Stanford Dolman Travel Book of the Year Award, in partnership with The Authors' Club

Authors' Club 1891
The Immeasurable World: Journeys in Desert Places  By William Atkins

For all the desert's dreamlike beauty, to travel here was not just to pitch yourself into oblivion: it was to grind away at yourself until nothing was left. It was to aspire to the condition of sand.  

 One third of the earth’s land surface is desert, much of it desolate and inhospitable. What is it about this harsh environment that has captivated humankind throughout history? From the prophets of the Bible to Marco Polo, Lawrence of Arabia to Gertrude Bell, travellers have often seen deserts as cursed places to be avoided, or crossed as quickly as possible. But for those whose call deserts home, the ‘hideous blanks’ described by explorers are rich in resources and significance. 
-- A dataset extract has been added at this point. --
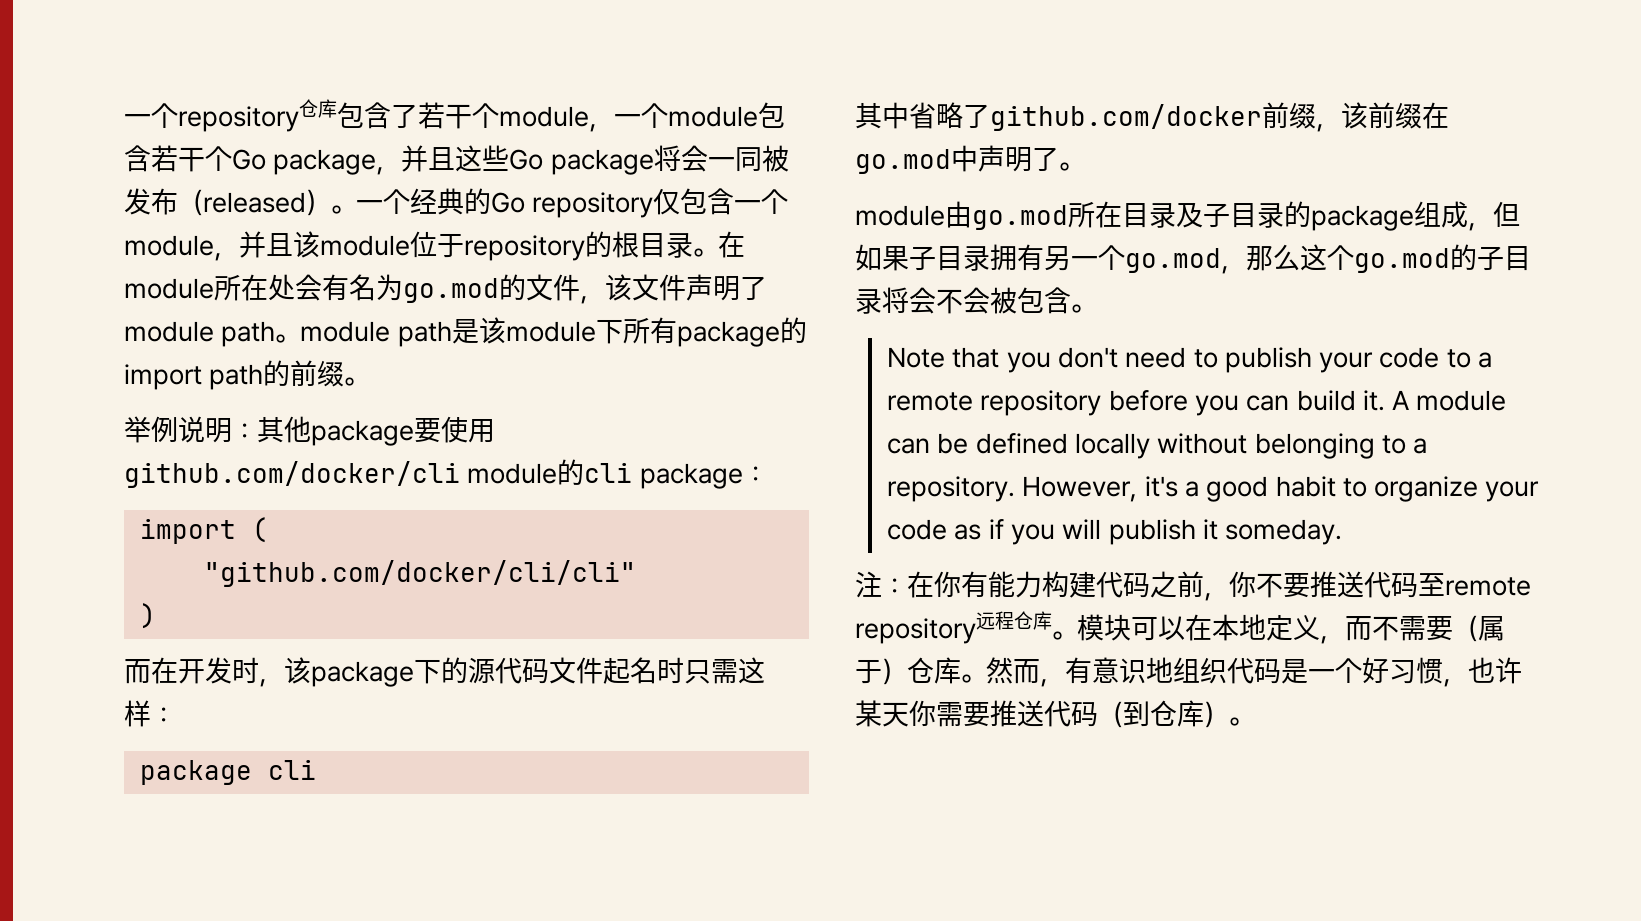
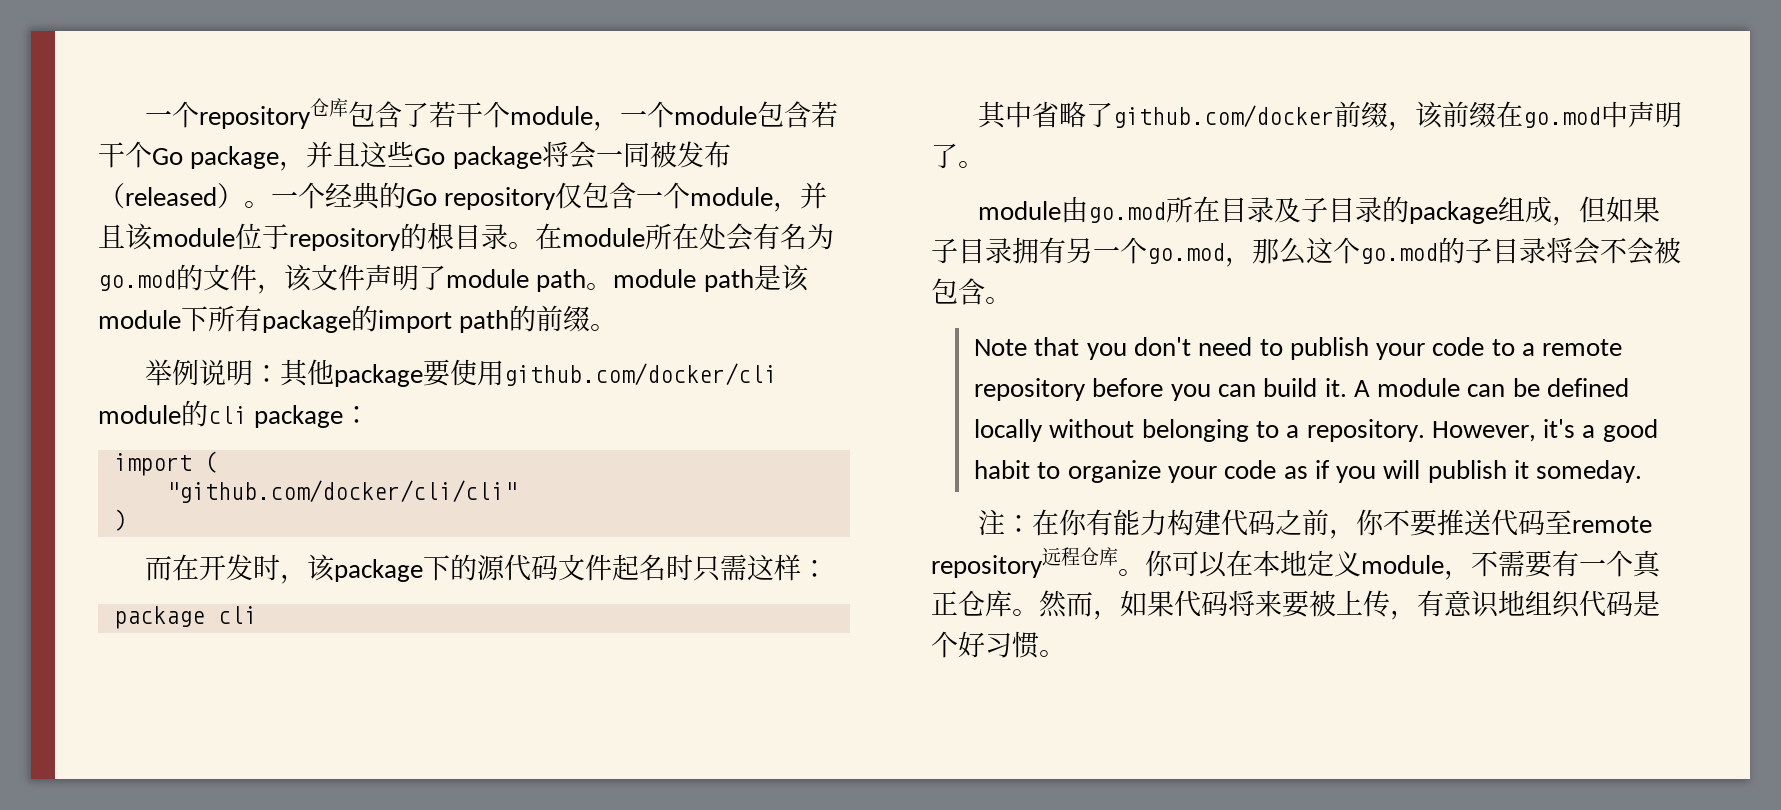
- 模块可以在本地定义，而不需要（属于）仓库。然而，有意识地组织代码是一个好习惯，也许某天你需要推送代码（到仓库）。
+ 你可以在本地定义module，不需要有一个真正仓库。然而，如果代码将来要被上传，有意识地组织代码是个好习惯。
 Travelling to five continents over three years, visiting deserts both iconic and little-known, William Atkins discovers a realm that is as much internal as physical. His journey takes him to the Arabian Peninsula’s Empty Quarter and Australia’s nuclear-test grounds; the dry Aral Sea of Kazakhstan and ‘sand seas’ of China’s volatile north-west; the contested borderlands of Arizona and the riotous Burning Man festival in Nevada’s Black Rock Desert; and the ancient monasteries of Egypt’s Eastern Desert. Along the way, Atkins illuminates the people, history, topography, and symbolism of these remarkable but often troubled places. 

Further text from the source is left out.